Task item
Scan the data for "White" and copy each matching line.

==============================

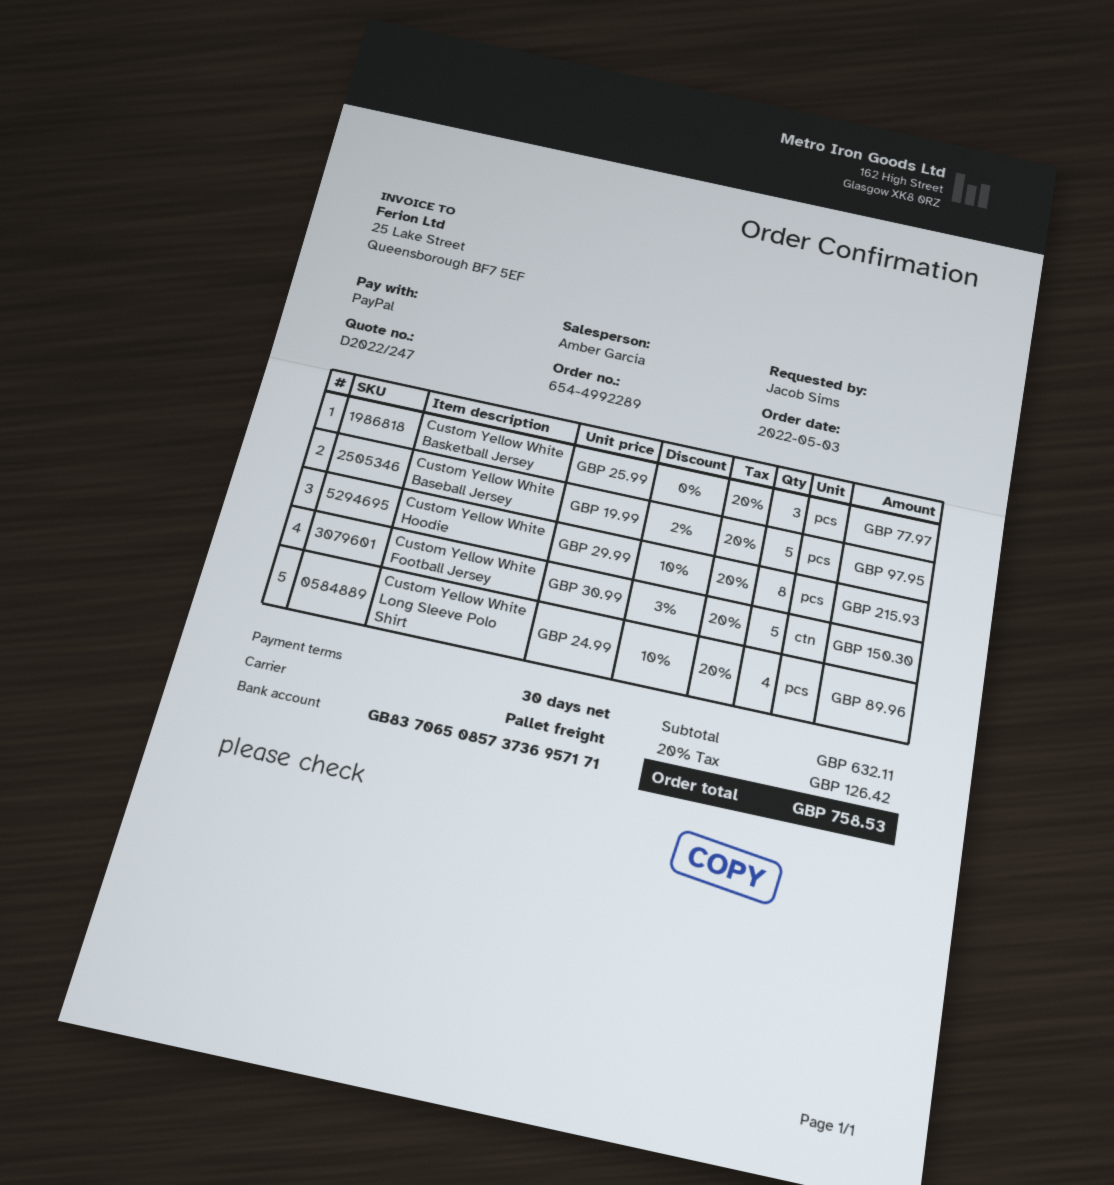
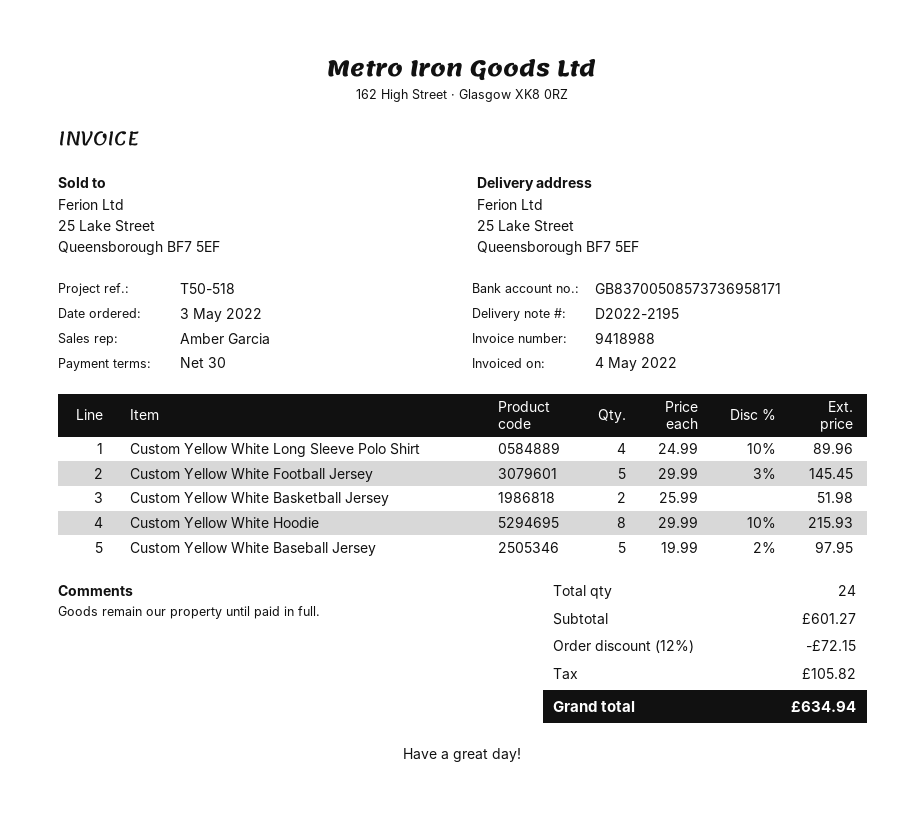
bank account: GB83706508573736957171 -> GB83700508573736958171
Custom Yellow White Basketball Jersey: 3 x 25.99 = 77.97 -> 2 x 25.99 = 51.98
Custom Yellow White Football Jersey: 5 x 30.99 - 3% = 150.30 -> 5 x 29.99 - 3% = 145.45
subtotal: 632.11 -> 601.27
discount: none -> 12% = 72.15
tax: 126.42 -> 105.82
total: 758.53 -> 634.94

==============================

Expected answer
Custom Yellow White Basketball Jersey: 3 x 25.99 = 77.97 -> 2 x 25.99 = 51.98
Custom Yellow White Football Jersey: 5 x 30.99 - 3% = 150.30 -> 5 x 29.99 - 3% = 145.45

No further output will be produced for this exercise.